En cualquier caso, lo que subrayan estos textos es la continuidad entre los orígenes
de la creación y la historia terrestre de los grupos y reinos surgidos de esa génesis
fundamental. El vínculo entre el origen sagrado y la descendencia terrestre es el
tema que destacan los relatos de creación.
(14) Florescano, El mito de Quetzalcóatl. México, Fondo de Cultura Económica,
1993.
En contraposición a los relatos dinásticos que grabó Chan Bahlum en Palenque, o
al mito fundador del Códice de Viena, donde la historia del reino está cifrada en la
historia de las dinastías, en los anales históricos que los quichés, cakchiqueles y
nahuas agregaron a sus textos cosmogónicos la narración está concentrada en las
migraciones, conquistas y avatares protagonizados por el grupo étnico. Lo que ahí
se narra no es una historia dinástica, sino la memoria histórica del grupo o la nación
étnica, junto a la historia de sus gobernantes. El relato de las hazañas del soberano,
que antes resumía la historia del reino y de su pueblo, se ha convertido, por el
surgimiento de nuevas realidades sociales y políticas, en relato de los orígenes,
identidades y hazañas de la nación étnica.

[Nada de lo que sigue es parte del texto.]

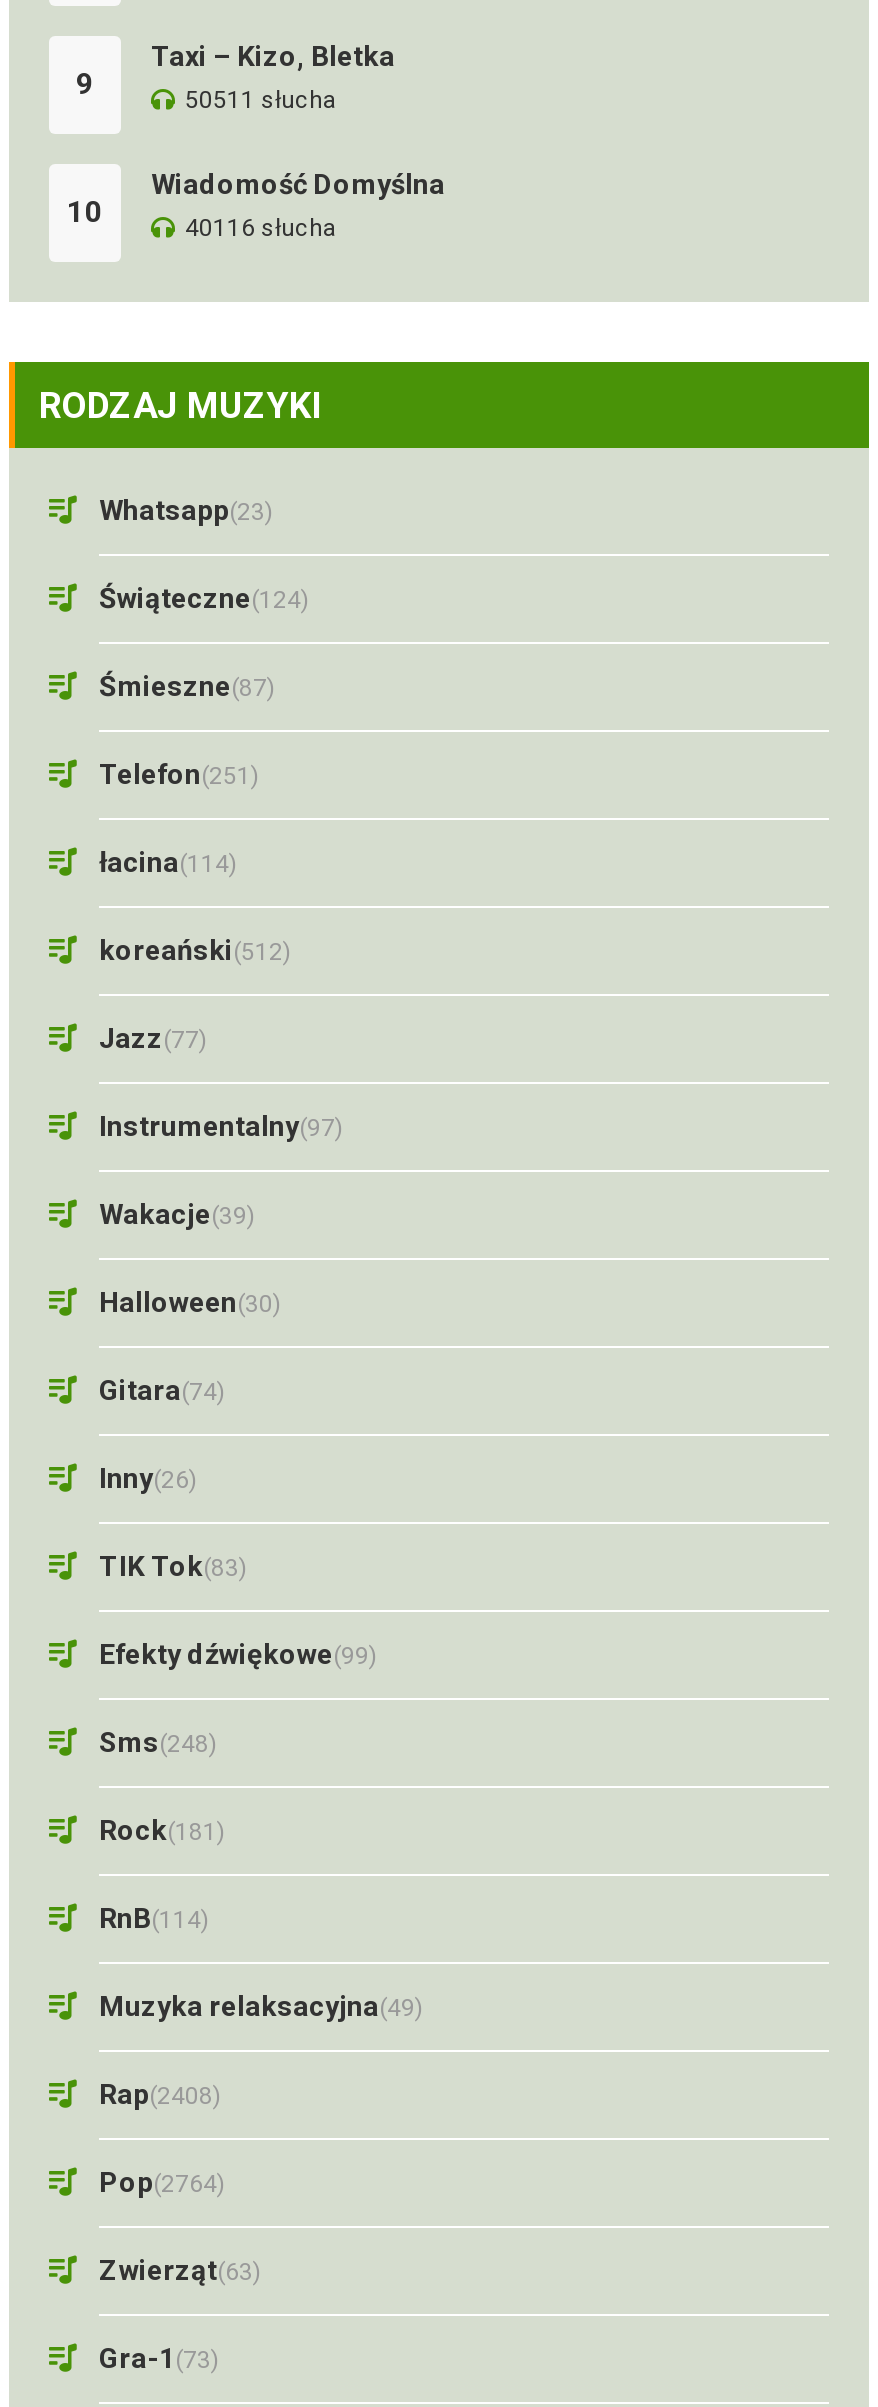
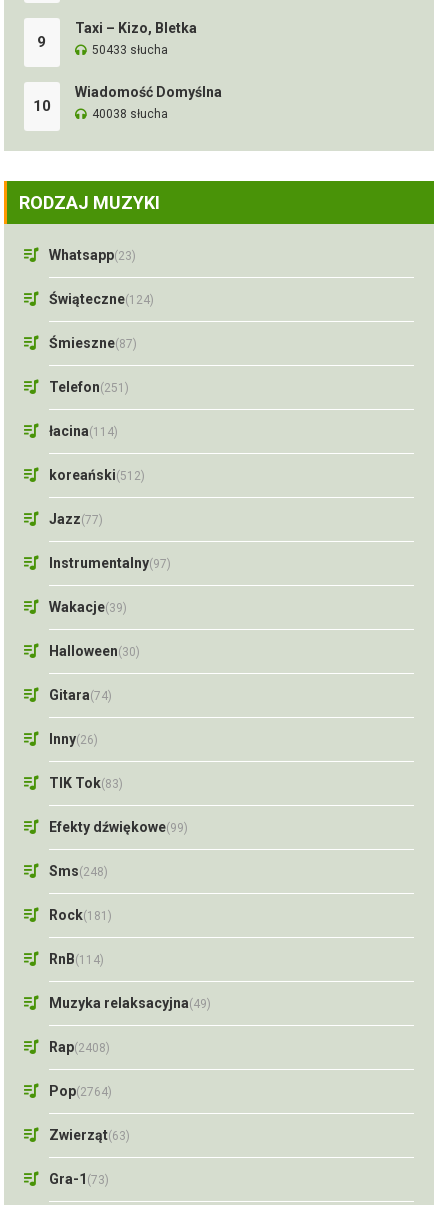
- 50511 słucha
+ 50433 słucha

- 40116 słucha
+ 40038 słucha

El mensaje transmitido por ese registro de los hechos históricos resultó ser muy
efectivo. El mito, el ritual, la ideología religiosa, la pintura y los discursos
pictográficos y orales explicaban el mundo, mostraban cómo había sido creado y
destacaban la participación de los dioses en su creación y en el esfuerzo de
mantenerlo estable. Y a partir de esa “explicación” se definían las cargas y
compromisos humanos, que debían cumplirse como obligaciones ineludibles. Con
una coherencia que envidiarían los mensajes publicitarios actuales, el discurso
histórico transmitió con insistencia unas cuantas imágenes por todos los medios
disponibles, a todos los miembros del conglomerado social, desde el nacimiento
hasta la muerte. La clase dirigente no sólo utilizó el pasado como un instrumento
para sancionar el poder establecido, también hizo de la memoria histórica un
poderoso proyector de conductas y prácticas sociales que la tradición oral y el ritual
se encargaban de difundir, con el auxilio de la danza, la música, la pintura, la
escultura y la escenificación ceremonial.